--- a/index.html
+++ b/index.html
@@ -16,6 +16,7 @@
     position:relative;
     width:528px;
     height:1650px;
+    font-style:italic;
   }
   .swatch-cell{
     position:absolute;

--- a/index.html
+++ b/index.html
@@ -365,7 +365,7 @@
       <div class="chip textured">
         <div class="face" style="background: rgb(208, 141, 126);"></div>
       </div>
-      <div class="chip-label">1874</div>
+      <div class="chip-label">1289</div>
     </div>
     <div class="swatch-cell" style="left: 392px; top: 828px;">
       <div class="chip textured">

☆ ☆ ☆ ☆ ☆ ☆ ☆

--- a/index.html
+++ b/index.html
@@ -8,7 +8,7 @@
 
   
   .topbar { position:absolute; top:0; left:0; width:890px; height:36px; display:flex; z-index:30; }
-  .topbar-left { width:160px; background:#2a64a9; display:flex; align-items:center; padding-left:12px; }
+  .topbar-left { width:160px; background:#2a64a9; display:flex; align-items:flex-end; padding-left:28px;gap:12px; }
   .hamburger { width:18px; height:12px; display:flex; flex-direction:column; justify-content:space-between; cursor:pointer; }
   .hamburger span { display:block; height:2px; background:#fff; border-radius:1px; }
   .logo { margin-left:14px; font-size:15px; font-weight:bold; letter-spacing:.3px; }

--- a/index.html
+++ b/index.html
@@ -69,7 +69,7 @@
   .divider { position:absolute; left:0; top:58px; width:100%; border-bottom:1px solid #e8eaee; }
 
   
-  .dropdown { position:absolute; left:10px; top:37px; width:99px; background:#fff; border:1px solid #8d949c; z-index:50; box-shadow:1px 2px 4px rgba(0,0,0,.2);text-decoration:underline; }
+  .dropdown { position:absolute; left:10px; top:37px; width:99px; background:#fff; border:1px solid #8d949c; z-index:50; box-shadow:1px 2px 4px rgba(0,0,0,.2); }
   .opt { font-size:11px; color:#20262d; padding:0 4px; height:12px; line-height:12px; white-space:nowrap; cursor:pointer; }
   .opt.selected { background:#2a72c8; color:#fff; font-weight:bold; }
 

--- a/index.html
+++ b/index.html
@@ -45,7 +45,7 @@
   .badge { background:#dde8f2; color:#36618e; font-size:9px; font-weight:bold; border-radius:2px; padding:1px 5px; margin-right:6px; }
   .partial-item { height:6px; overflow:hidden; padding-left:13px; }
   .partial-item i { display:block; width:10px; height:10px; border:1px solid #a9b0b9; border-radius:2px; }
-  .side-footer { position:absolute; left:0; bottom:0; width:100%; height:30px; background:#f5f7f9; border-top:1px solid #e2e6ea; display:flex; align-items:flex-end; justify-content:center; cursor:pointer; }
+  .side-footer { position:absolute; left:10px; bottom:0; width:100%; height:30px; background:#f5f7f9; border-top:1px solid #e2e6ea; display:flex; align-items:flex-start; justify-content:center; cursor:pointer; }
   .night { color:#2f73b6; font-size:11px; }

☆ ☆ ☆ ☆ ☆ ☆ ☆

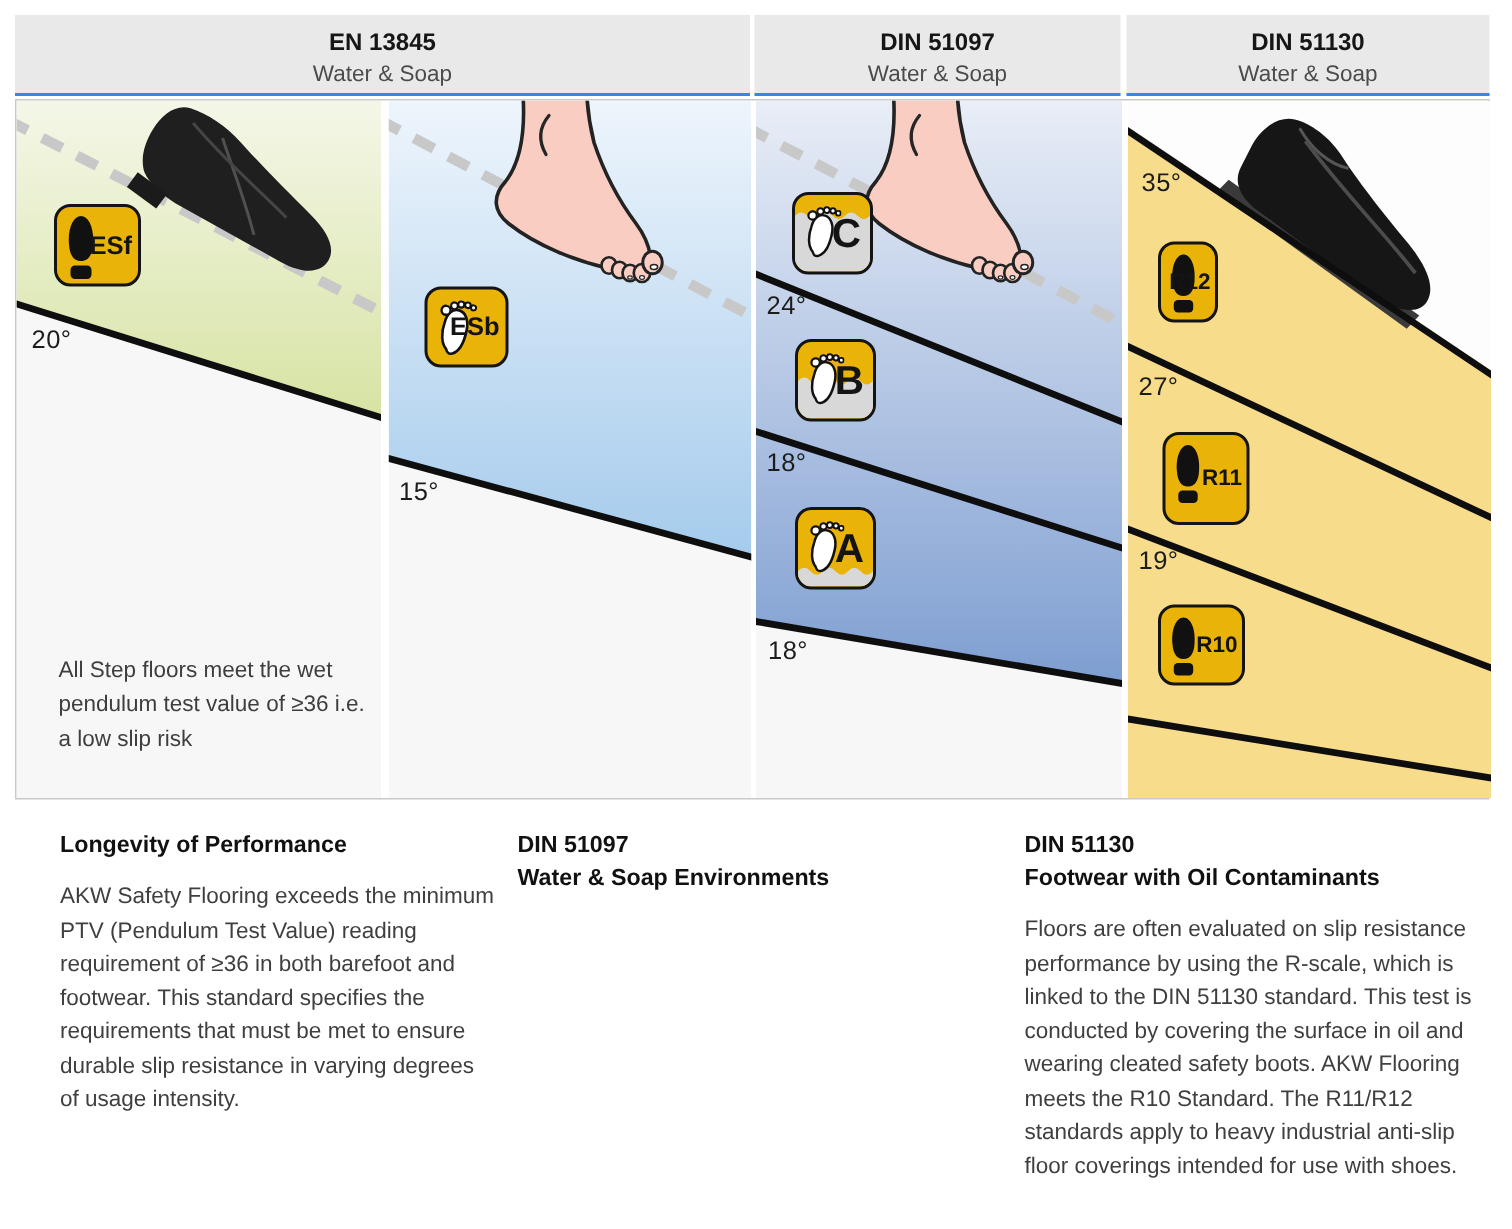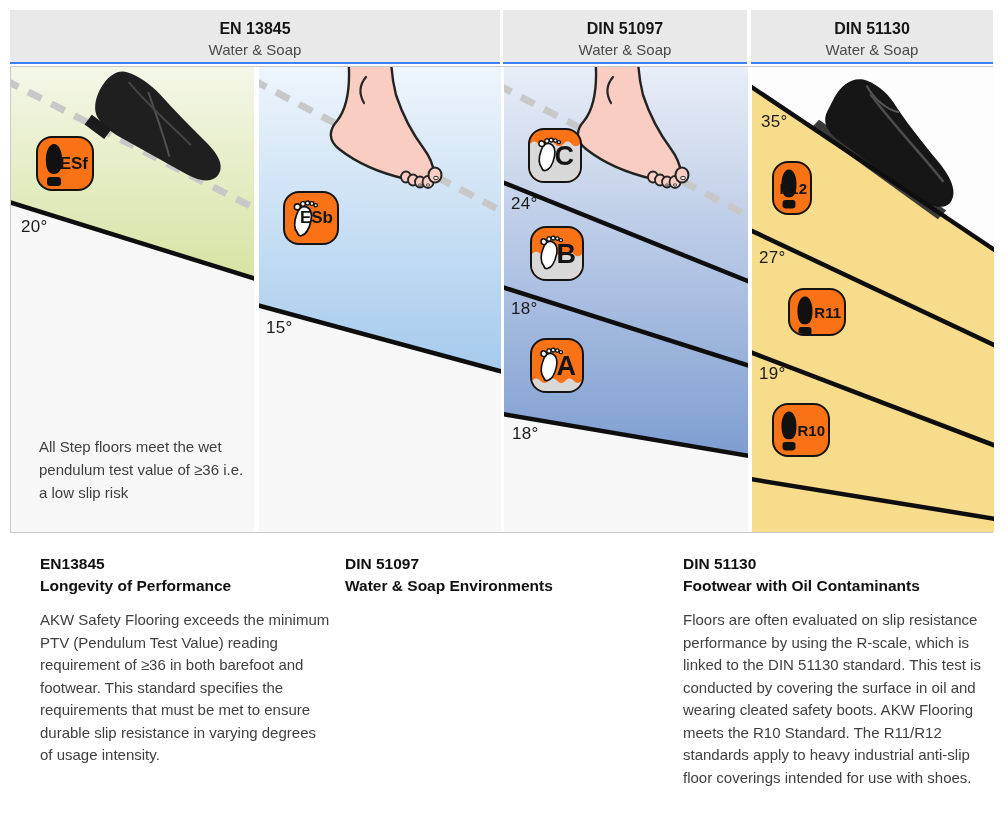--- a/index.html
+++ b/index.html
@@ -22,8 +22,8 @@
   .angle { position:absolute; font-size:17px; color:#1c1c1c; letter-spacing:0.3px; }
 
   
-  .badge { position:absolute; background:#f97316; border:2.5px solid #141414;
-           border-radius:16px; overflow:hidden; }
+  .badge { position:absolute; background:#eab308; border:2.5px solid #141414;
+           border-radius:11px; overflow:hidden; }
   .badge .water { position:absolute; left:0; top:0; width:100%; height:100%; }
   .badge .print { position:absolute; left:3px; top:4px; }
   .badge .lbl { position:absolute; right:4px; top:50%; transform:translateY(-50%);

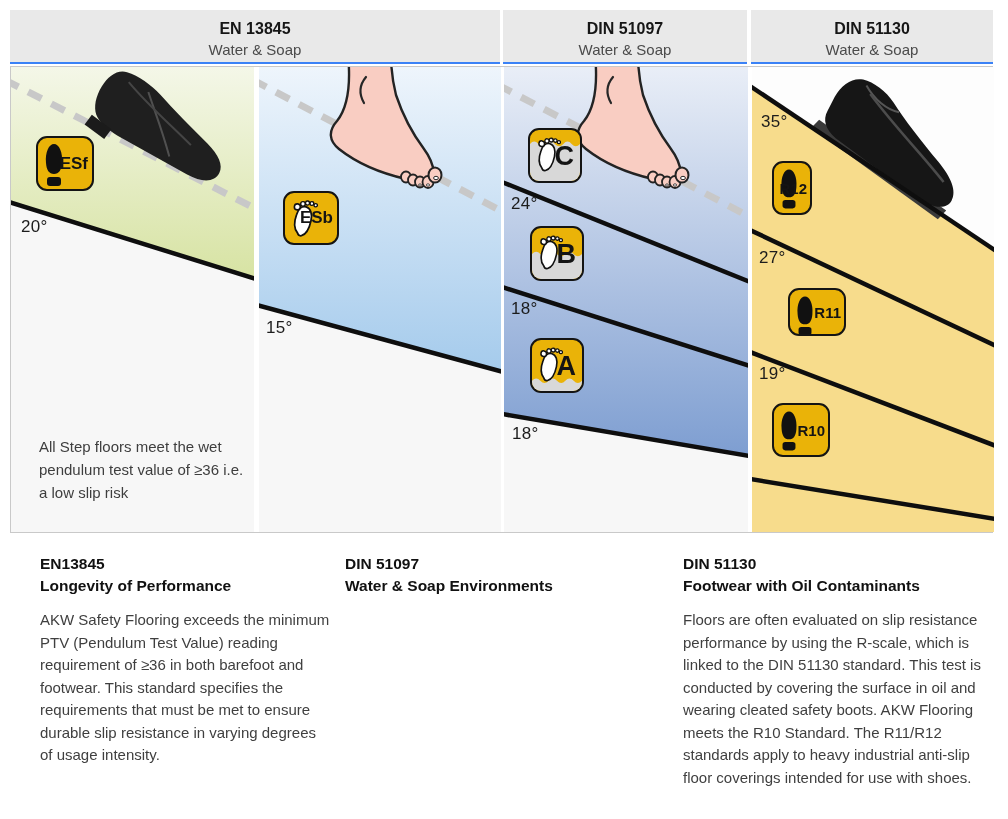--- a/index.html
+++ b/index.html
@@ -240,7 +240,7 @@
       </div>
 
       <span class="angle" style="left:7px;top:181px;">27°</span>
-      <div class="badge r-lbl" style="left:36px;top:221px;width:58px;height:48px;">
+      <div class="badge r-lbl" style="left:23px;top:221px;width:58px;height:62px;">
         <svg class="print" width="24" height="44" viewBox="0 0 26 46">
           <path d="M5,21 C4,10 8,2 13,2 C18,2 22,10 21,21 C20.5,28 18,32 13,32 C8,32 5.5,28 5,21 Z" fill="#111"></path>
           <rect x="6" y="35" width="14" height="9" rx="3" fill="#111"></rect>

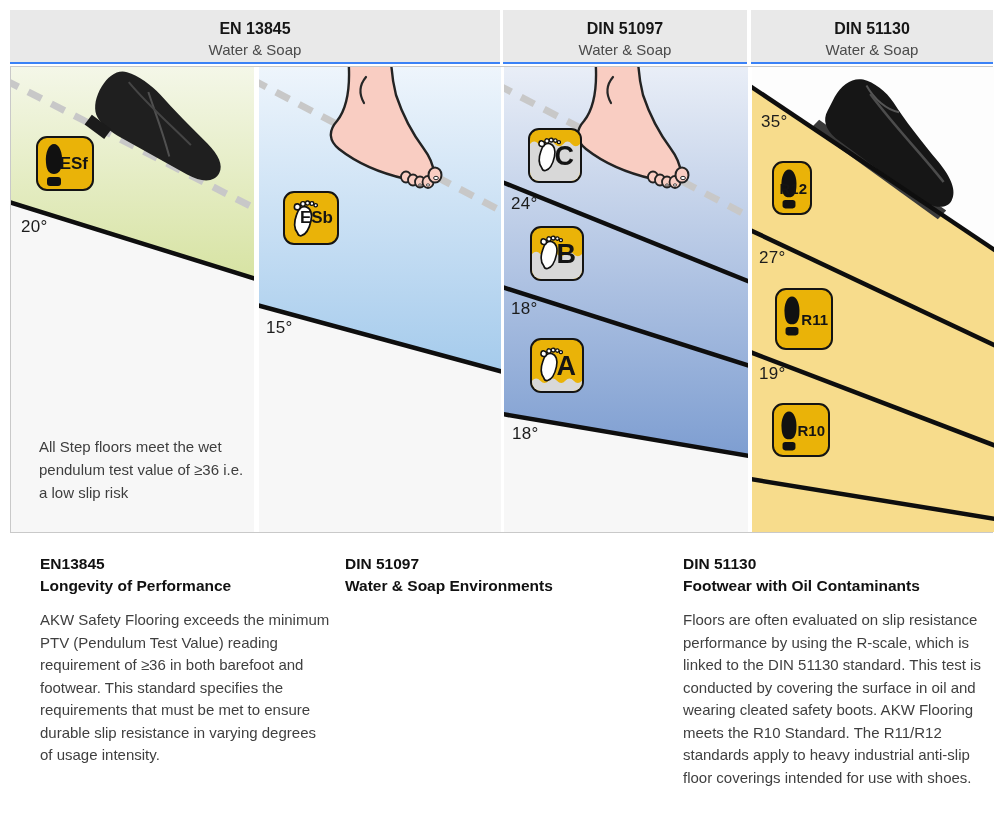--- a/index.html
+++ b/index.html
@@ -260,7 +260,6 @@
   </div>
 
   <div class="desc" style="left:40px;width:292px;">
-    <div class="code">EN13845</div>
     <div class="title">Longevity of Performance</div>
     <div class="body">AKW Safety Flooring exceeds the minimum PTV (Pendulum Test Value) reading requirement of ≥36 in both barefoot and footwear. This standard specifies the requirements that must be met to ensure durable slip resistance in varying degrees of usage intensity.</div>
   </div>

☆ ☆ ☆ ☆ ☆ ☆ ☆

### What to do
Could you find every line in the records above that contains the word "partial" and copy it?

### Exercise solution
   .partial-item { height:6px; overflow:hidden; padding-left:13px; }
   .partial-item i { display:block; width:10px; height:10px; border:1px solid #a9b0b9; border-radius:2px; }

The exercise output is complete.